魔力がどんなに強くでも動揺で鈍る事は少なく無い。
「ジュリエット!時間を稼ぐから頼んだぞ」
「はい!」
重傷を負ったリアンは軽傷までに傷を癒す事ができた。
後はアルフレッドに時間を稼いでもらう中、結界を強めれば勝機はある。
「何をしているミーシャ!」
「ぎしゃぁぁ!」
ミーシャを従えアルフレッドに襲わせようとするも動きが止まる。
「魔物と言ってもすぐに力を使えないようだな…何より既に虫の息の状態だったからな」
「役立たずが!」
魔物にされる前に既に負傷していた事で完璧な戦力にならなかった。
「魔女が魔物を完全な下僕にするには時間がかかる。

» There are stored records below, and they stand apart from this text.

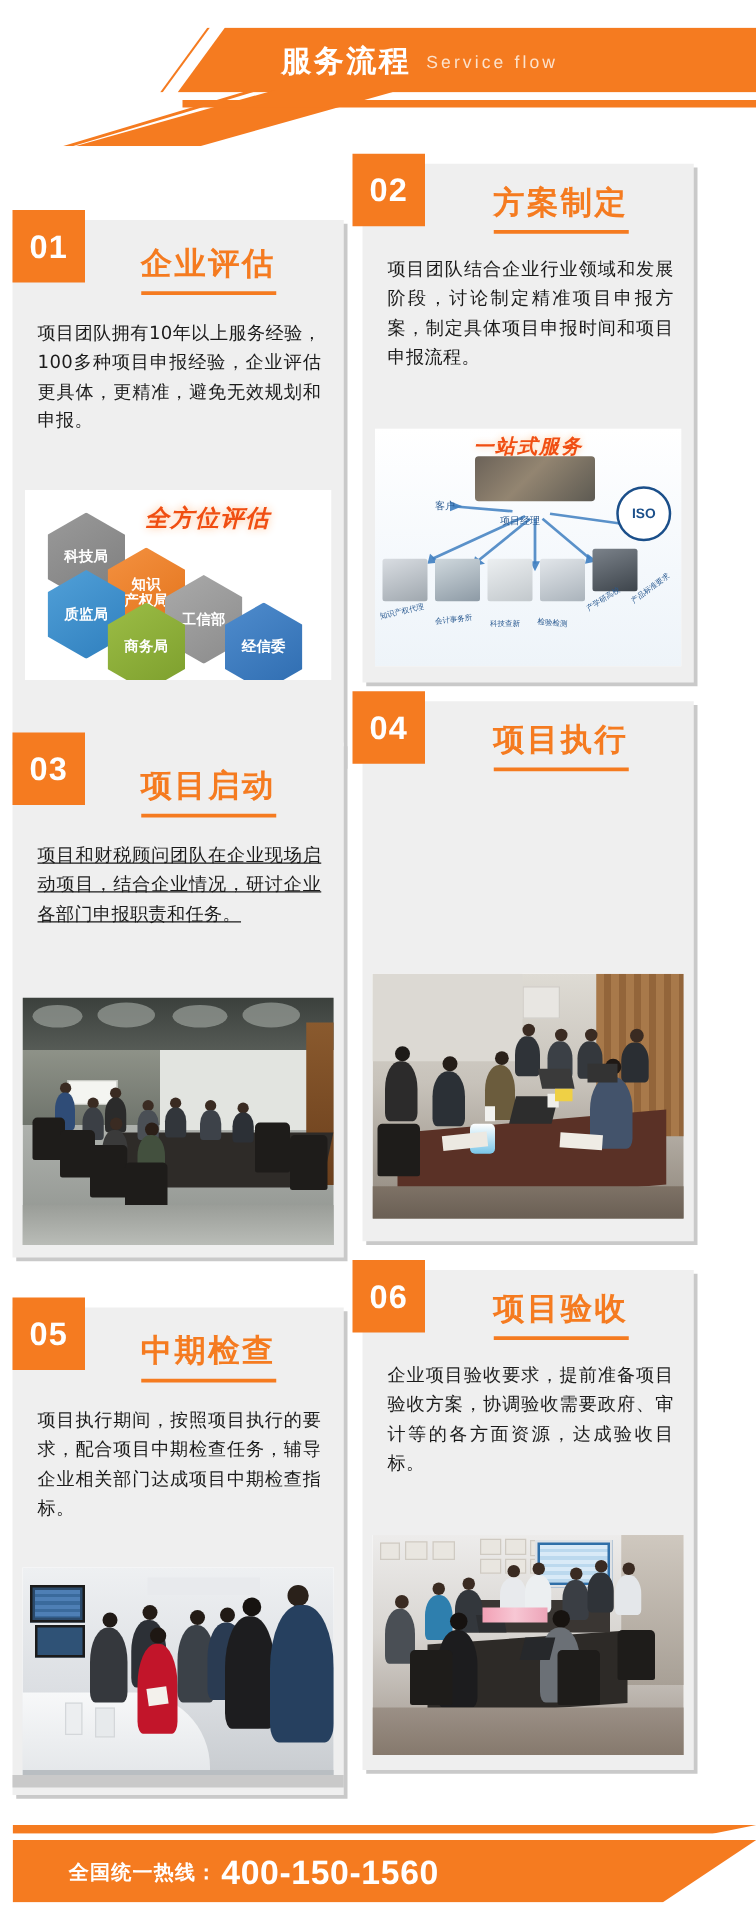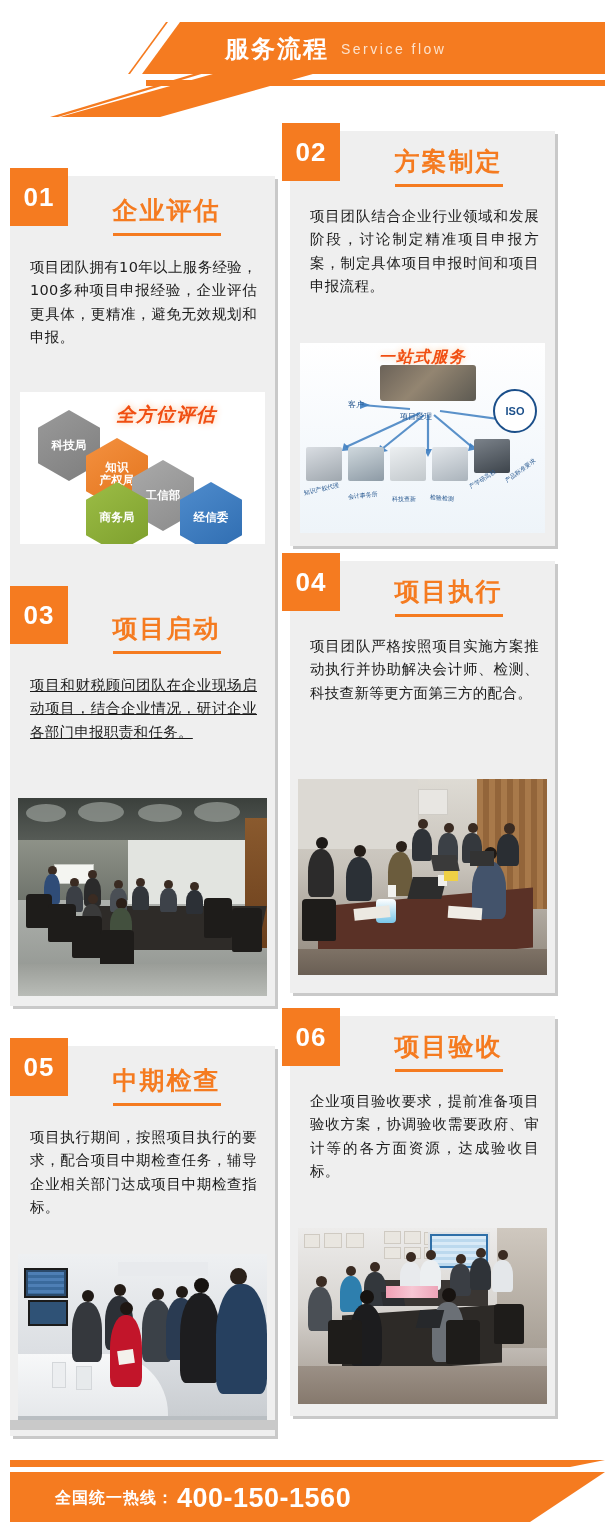--- a/index.html
+++ b/index.html
@@ -163,6 +163,7 @@
       <div class="hex-title" style="left:96px; top:10px;">全方位评估</div>
       <div class="hex" style="left:18px; top:18px; background:linear-gradient(145deg,#9a9a9a,#7d7d7d);">科技局</div>
       <div class="hex" style="left:66px; top:46px; background:linear-gradient(145deg,#f49140,#e2721a);">知识<br>产权局</div>
+      <div class="hex" style="left:18px; top:64px; background:linear-gradient(145deg,#51a0d8,#2f7fbe);">质监局</div>
       <div class="hex" style="left:112px; top:68px; background:linear-gradient(145deg,#aaaaaa,#8b8b8b);">工信部</div>
       <div class="hex" style="left:66px; top:90px; background:linear-gradient(145deg,#9cbd46,#7c9e2c);">商务局</div>
       <div class="hex" style="left:160px; top:90px; background:linear-gradient(145deg,#4f8ccd,#2e6cb0);">经信委</div>

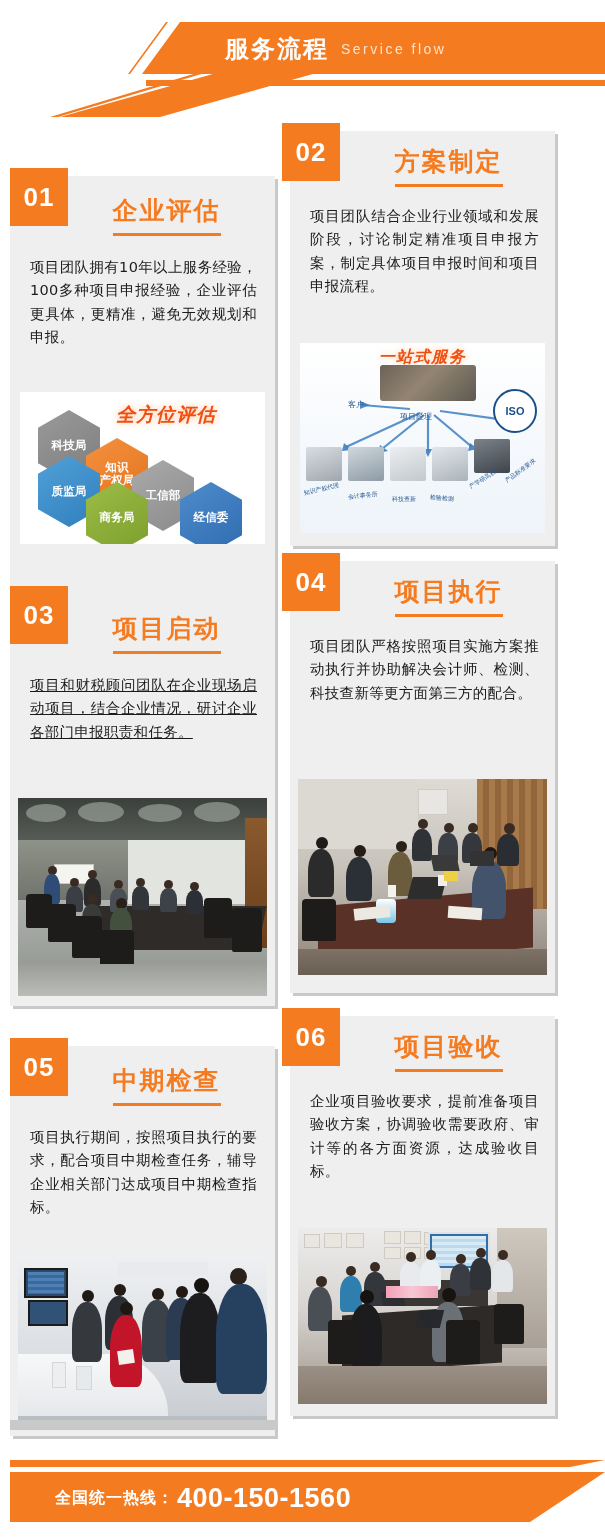--- a/index.html
+++ b/index.html
@@ -273,7 +273,6 @@
   <div class="title-row" style="margin-top:14px; padding-left:52px;">
     <div class="card-title">项目执行</div>
   </div>
-  <div class="body-text" style="margin:18px 16px 0 20px;">项目团队严格按照项目实施方案推动执行并协助解决会计师、检测、科技查新等更方面第三方的配合。</div>
 
   <div class="photo" style="position:absolute; left:8px; top:218px; width:249px; height:196px;">
     <div class="scene" style="background:linear-gradient(180deg,#dedbd4 0%,#c7c2ba 45%,#8e857a 100%);">

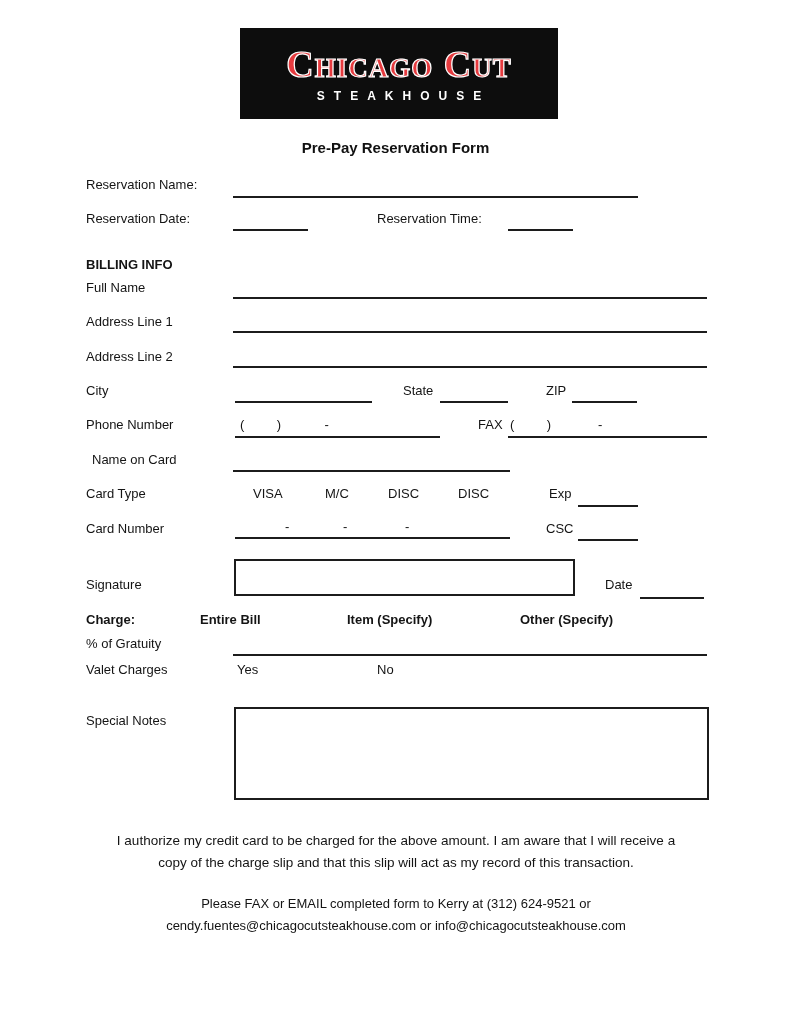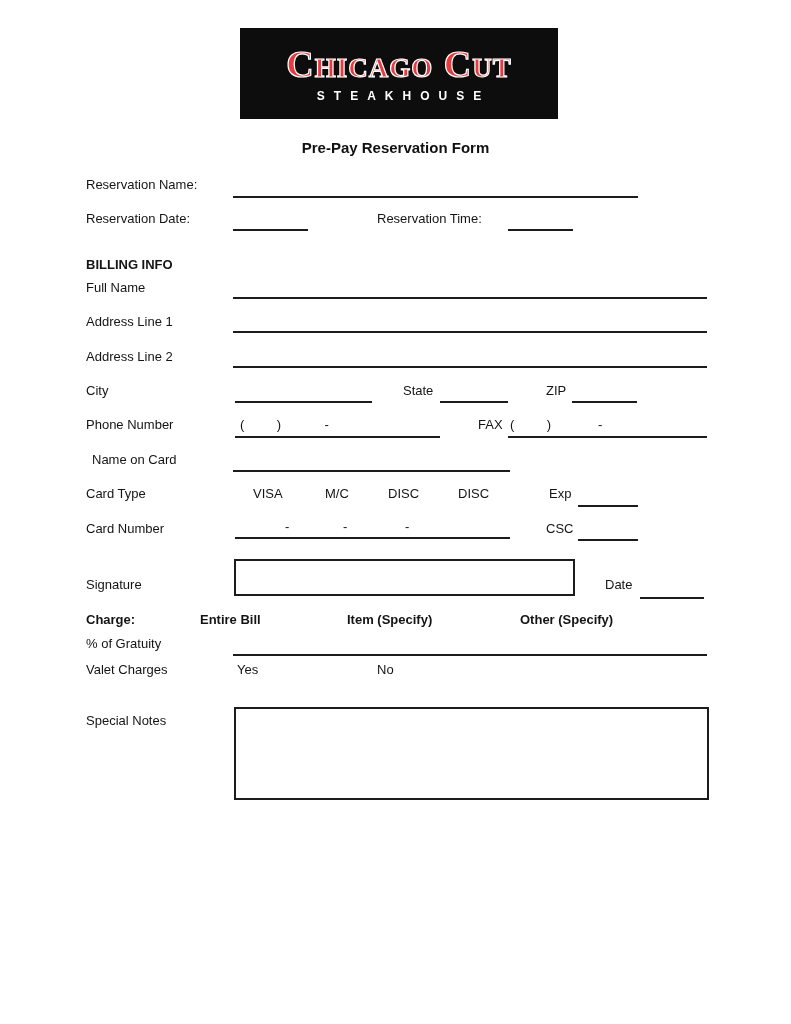--- a/index.html
+++ b/index.html
@@ -115,6 +115,10 @@
   <div class="lbl" style="left:86px;top:713px;">Special Notes</div>
   <div class="box" style="left:234px;top:707px;width:475px;height:93px;"></div>
 
+  <div class="footer-text" style="left:86px;top:830px;width:620px;">
+    <div>I authorize my credit card to be charged for the above amount. I am aware that I will receive a</div>
+    <div>copy of the charge slip and that this slip will act as my record of this transaction.</div>
+  </div>
 
 
 </div>

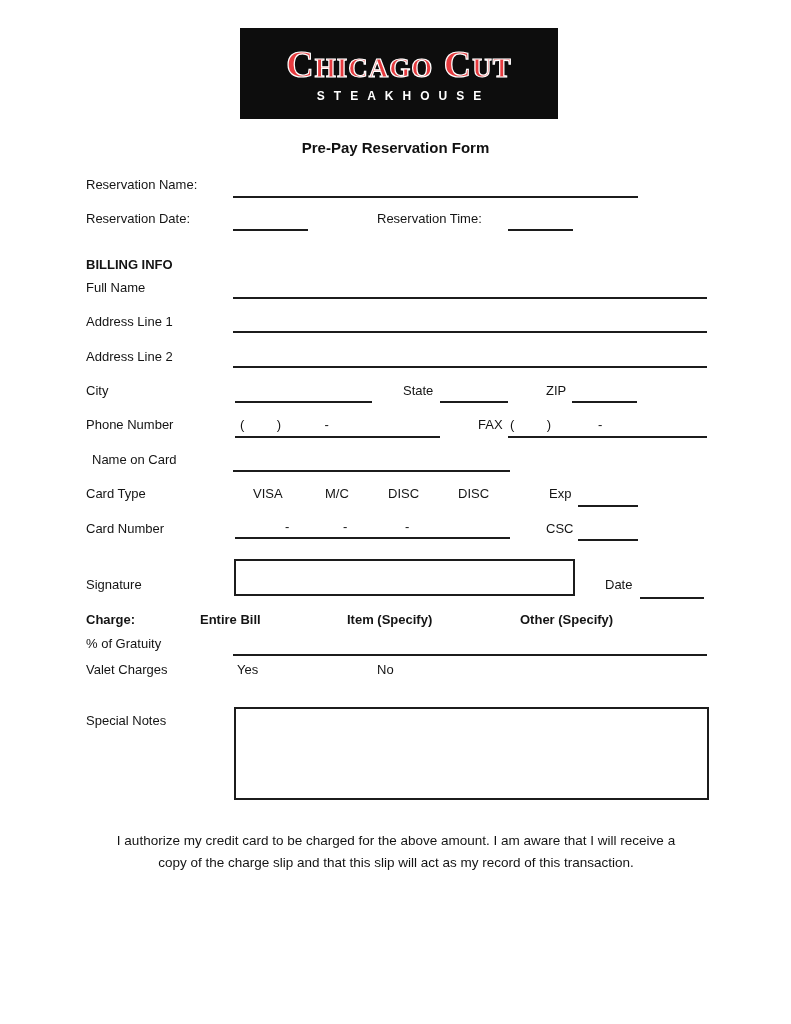--- a/index.html
+++ b/index.html
@@ -120,6 +120,10 @@
     <div>copy of the charge slip and that this slip will act as my record of this transaction.</div>
   </div>
 
+  <div class="footer-text" style="left:136px;top:893px;width:520px;font-size:13px;">
+    <div>Please FAX or EMAIL completed form to Kerry at (312) 624-9521 or</div>
+    <div>cendy.fuentes@chicagocutsteakhouse.com or info@chicagocutsteakhouse.com</div>
+  </div>
 
 </div>
 

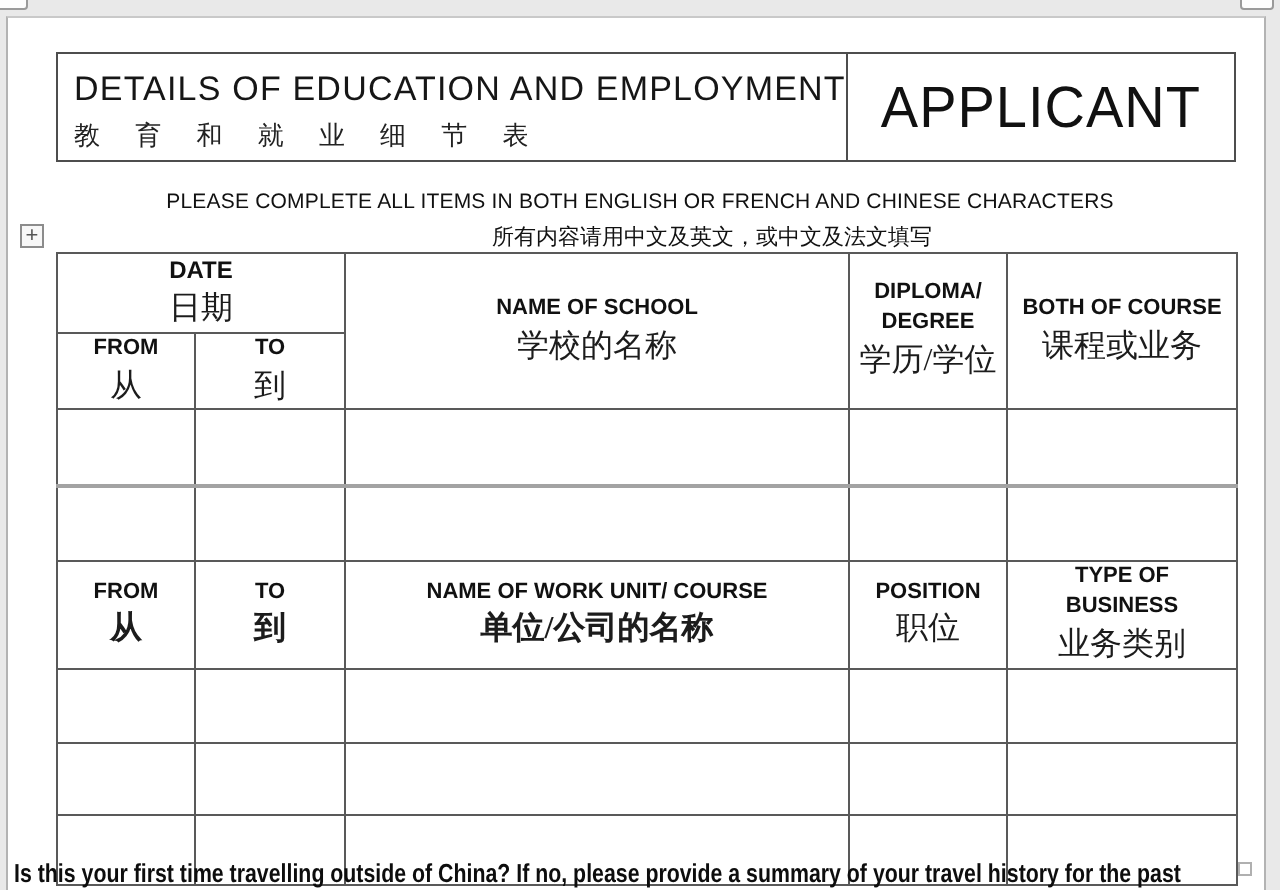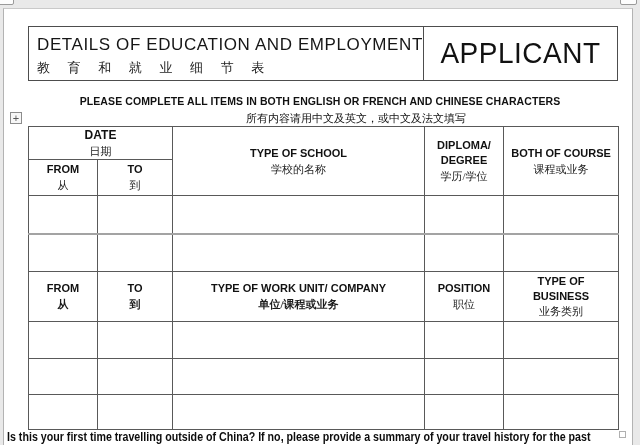--- a/index.html
+++ b/index.html
@@ -45,7 +45,7 @@
   
   .instr1 {
     position:absolute; left:0; top:95px; width:640px; text-align:center;
-    font-size:10.5px; font-weight:bold; letter-spacing:0.1px; color:#111;
+    font-size:10.5px; font-weight:normal; letter-spacing:0.1px; color:#111;
   }
   .instr2 {
     position:absolute; left:0; top:111px; width:640px; text-align:center;

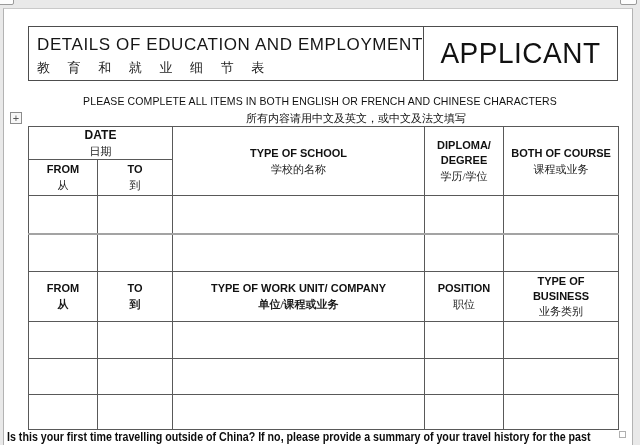--- a/index.html
+++ b/index.html
@@ -76,7 +76,7 @@
   tr.thick-top td { border-top:2px solid #a3a3a3; }
   .en  { font-weight:bold; font-size:11px; color:#111; display:block; }
   .en.lg { font-size:12px; }
-  .zh  { font-size:11px; font-family:"Liberation Serif", serif; color:#1c1c1c; display:block; margin-top:1px; }
+  .zh  { font-size:16px; font-family:"Liberation Serif", serif; color:#1c1c1c; display:block; margin-top:1px; }
   .zh.bold { font-weight:bold; }
 
   

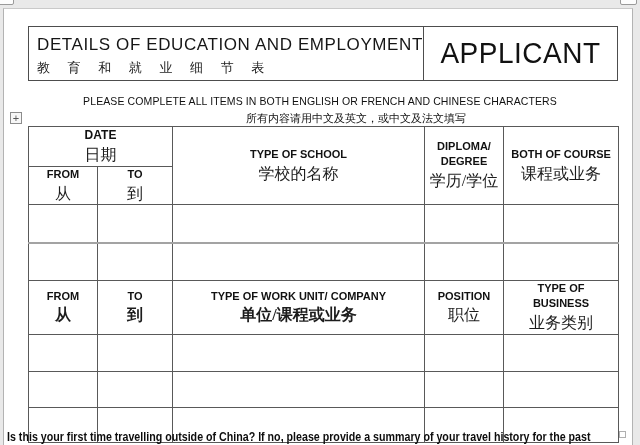--- a/index.html
+++ b/index.html
@@ -125,7 +125,7 @@
       <span class="zh">日期</span>
     </td>
     <td rowspan="2">
-      <span class="en">TYPE OF SCHOOL</span>
+      <span class="en">NAME OF SCHOOL</span>
       <span class="zh">学校的名称</span>
     </td>
     <td rowspan="2">

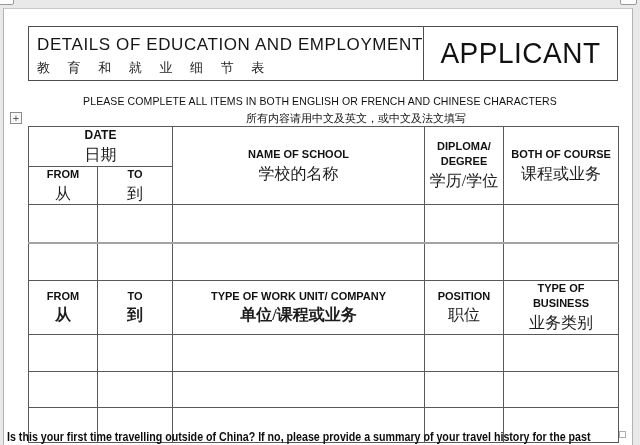--- a/index.html
+++ b/index.html
@@ -172,7 +172,7 @@
       <span class="zh bold">到</span>
     </td>
     <td>
-      <span class="en">TYPE OF WORK UNIT/ COMPANY</span>
+      <span class="en">NAME OF WORK UNIT/ COURSE</span>
       <span class="zh bold">单位/课程或业务</span>
     </td>
     <td>

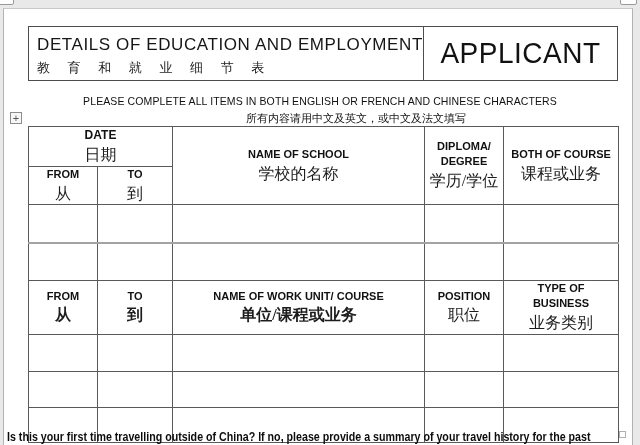--- a/index.html
+++ b/index.html
@@ -173,7 +173,7 @@
     </td>
     <td>
       <span class="en">NAME OF WORK UNIT/ COURSE</span>
-      <span class="zh bold">单位/课程或业务</span>
+      <span class="zh bold">单位/公司的名称</span>
     </td>
     <td>
       <span class="en">POSITION</span>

万一の時の為に少し仕掛けをさせてもらった」
「これは…」
「聖魔法とは異なる浄化魔法だ」
ミーシャがジュリエットに敵意を持った時に既に布石を投じていた。
魔女になった時に、既に手を打っていたのだ。
「依存型の魔女というのも厄介だな」
「何ですって?」
「何かに縋らなければ力を使えないんだからな」
ミーシャは魔女として力を使い過ぎていた。
その時点で魔物として使い物にならなかったのだが、もう一つ要因がある。
「もっと早くに魔物にしていれば使い物になっただろうな」
「くっ…」
既に地面に倒れこんだミーシャは力尽きた。
そして追い込まれるイライザは後がなくなった。
「だったら!」
イライザは自らの胸に大鎌を突きさし竜の姿になった。
「お前達を逃がすもんか!」
人から竜の姿になったイライザは口から黒い炎を放つ。
「ここでお前達を殺してやる!」
王宮は既に崩壊寸前だったので崩壊していく。
周りは火の海で下に落ちて行く。
「このまま消えてしまえ!聖女なんて消えればいい!」
既に理性を無くしているイライザはジュリエットを巻き込み死ぬことを望んだ。
「そうは行くか」
「リアン様!」
傷を癒されたリアンは立ち上がる。
「まだ立ってはダメです!」
「ルーアン、君ならイライザの心臓の部分が見えるはずだ」
「え?」
聖女としての力は弱いが眼力を持つルーアンならばイライザの弱点を見ることができる。
「イライザを完全な形で封印するには心臓の部分を見つけないとダメなんだ。過去に聖女が魔女と対峙した文献がある。真実かどうか解らないが」
「やってみるしかありません」
ルーアンはイライザを睨みつけ、覚悟を決めた。